Каждый раз, дойдя до этого двустишия, Анжелика засыпала так сладко, что книга вываливалась из ее рук. Факт этот обратился в непреложный закон природы.
Елена, изучившая привычки своей гувернантки, найдя на полу книгу, улыбнулась.
— А! — сказала она. — Моя гувернантка дошла до пятьдесят второй строчки «Кенильвортского замка».
Обыкновенно после падения книги Елена вставала, будила свою гувернантку и болтала с нею о чем придется, только чтобы не быть одной, потому что героиня наша боялась тишины и одиночества; но на этот раз ей хотелось, чтоб никто не мешал ее задумчивости, и уроненная книга валялась по-прежнему на полу.
Против обыкновения тоже, Анжелика едва задремала при падении книги, и легкий шум разбудил ее; она торопливо протерла глаза, оглянулась во все стороны, подняла «Кенильвортский замок», закрыла его и преспокойно положила на камин, не имея даже ни малейшего желания узнать, что отвечал путешественник на приглашение трактирщика; потом, положив на колени руки, начала обводить большой палец левой руки кругом большого же пальца правой.

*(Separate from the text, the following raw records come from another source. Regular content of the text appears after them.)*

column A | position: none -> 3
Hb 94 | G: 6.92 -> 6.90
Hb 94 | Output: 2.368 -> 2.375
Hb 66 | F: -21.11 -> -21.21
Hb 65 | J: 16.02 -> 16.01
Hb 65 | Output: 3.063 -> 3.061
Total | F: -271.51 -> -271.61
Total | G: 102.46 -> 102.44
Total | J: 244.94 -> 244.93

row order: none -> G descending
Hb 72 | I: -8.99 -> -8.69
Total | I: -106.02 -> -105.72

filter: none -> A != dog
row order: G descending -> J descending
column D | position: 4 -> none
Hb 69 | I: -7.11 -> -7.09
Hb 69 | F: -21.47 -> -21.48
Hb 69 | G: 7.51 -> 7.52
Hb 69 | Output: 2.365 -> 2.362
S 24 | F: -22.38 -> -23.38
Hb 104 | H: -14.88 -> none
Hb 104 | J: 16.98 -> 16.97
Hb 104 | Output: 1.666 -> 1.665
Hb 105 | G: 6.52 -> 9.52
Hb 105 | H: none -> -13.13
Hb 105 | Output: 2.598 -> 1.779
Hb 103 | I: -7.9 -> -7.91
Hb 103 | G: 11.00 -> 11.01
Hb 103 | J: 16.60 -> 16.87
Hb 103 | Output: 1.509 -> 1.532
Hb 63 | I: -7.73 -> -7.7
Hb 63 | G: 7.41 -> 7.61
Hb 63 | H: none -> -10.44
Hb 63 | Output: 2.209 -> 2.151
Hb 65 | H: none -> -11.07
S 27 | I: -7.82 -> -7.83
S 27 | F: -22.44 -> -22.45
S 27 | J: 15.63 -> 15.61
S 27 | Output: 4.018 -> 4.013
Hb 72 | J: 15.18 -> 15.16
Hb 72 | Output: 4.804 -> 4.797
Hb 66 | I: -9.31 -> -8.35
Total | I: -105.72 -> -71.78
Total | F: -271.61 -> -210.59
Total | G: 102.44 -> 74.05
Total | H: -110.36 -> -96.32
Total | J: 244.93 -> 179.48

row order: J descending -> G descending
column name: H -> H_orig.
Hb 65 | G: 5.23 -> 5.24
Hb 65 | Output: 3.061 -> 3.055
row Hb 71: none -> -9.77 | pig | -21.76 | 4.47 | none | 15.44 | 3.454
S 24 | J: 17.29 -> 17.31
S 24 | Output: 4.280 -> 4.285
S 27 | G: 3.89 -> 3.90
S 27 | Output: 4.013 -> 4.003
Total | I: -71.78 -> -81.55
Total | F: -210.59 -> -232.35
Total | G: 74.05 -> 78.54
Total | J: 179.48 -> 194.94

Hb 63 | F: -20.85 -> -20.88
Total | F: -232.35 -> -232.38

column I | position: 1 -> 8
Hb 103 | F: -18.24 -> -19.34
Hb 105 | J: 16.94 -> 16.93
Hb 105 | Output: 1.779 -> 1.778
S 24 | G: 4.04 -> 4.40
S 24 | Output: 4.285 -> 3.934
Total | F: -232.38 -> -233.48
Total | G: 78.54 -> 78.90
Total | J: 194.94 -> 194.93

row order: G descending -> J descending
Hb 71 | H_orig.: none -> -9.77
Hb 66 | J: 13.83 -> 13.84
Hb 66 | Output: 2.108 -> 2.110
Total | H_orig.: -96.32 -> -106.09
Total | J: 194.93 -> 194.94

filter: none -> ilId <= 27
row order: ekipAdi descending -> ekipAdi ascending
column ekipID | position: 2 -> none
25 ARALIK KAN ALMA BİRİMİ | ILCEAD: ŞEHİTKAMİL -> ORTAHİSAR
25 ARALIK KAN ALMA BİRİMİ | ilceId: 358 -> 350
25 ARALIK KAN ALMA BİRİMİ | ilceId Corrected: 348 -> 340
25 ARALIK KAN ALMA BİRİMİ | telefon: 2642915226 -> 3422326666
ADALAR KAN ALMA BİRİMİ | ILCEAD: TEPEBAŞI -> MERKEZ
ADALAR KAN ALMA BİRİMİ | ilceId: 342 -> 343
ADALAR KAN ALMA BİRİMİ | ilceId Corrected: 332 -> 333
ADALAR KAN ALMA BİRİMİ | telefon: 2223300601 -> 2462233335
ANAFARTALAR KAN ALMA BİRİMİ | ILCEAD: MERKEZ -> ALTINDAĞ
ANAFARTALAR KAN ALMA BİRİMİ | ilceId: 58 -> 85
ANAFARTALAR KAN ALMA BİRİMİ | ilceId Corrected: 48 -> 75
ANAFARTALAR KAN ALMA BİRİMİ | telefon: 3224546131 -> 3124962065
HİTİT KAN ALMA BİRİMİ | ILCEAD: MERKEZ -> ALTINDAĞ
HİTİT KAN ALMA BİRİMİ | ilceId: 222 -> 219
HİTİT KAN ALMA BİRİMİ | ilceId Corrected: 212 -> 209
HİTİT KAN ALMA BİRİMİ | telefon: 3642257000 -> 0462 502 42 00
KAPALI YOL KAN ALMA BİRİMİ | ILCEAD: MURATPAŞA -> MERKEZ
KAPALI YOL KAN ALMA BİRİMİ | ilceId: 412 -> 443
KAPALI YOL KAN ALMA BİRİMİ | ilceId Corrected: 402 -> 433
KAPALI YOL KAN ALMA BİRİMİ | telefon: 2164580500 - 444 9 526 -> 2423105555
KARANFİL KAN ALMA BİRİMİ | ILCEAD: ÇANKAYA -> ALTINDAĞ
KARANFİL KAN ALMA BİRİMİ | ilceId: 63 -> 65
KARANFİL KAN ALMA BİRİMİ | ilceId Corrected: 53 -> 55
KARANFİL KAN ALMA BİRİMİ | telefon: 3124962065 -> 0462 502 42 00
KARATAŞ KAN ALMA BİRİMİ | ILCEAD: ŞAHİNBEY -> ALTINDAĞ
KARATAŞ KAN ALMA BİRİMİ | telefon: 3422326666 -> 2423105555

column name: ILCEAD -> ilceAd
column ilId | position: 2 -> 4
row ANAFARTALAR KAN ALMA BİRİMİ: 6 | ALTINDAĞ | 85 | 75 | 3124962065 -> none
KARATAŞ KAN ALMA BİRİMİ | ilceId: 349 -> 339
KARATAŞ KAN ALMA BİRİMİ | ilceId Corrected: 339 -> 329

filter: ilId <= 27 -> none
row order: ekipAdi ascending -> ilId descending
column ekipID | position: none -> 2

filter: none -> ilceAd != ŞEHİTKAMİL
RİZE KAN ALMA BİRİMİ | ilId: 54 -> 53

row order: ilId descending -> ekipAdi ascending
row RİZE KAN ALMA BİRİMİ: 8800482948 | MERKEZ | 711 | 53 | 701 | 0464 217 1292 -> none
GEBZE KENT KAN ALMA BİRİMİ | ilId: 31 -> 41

— Скажите, я задремала! — сказала она, удивленная по обыкновению.
— Да, — отвечала Елена, — спите, я вам не мешаю, вы так сладко уснули…
— Нет, я не хочу спать.
— Так читайте…
— Читать нечего.
— А «Кенильвортский замок»?
— Да уж я кончила.
— Кончили! — сказала Елена, весело рассмеявшись. — То есть как кончили? Пятьдесят две строки, помноженные на семьсот тридцать дней, — потому что вы, вот уже два года, каждый день прочитываете по пятьдесят две строчки, — составят около тридцати шести тысяч строчек, а их в целой книге гораздо менее; но ведь вы, к несчастью, каждый день только повторяете зады.
— Все равно, — отвечала Анжелика, — по началу видно, чем роман должен кончиться, а больше ничего и не надобно.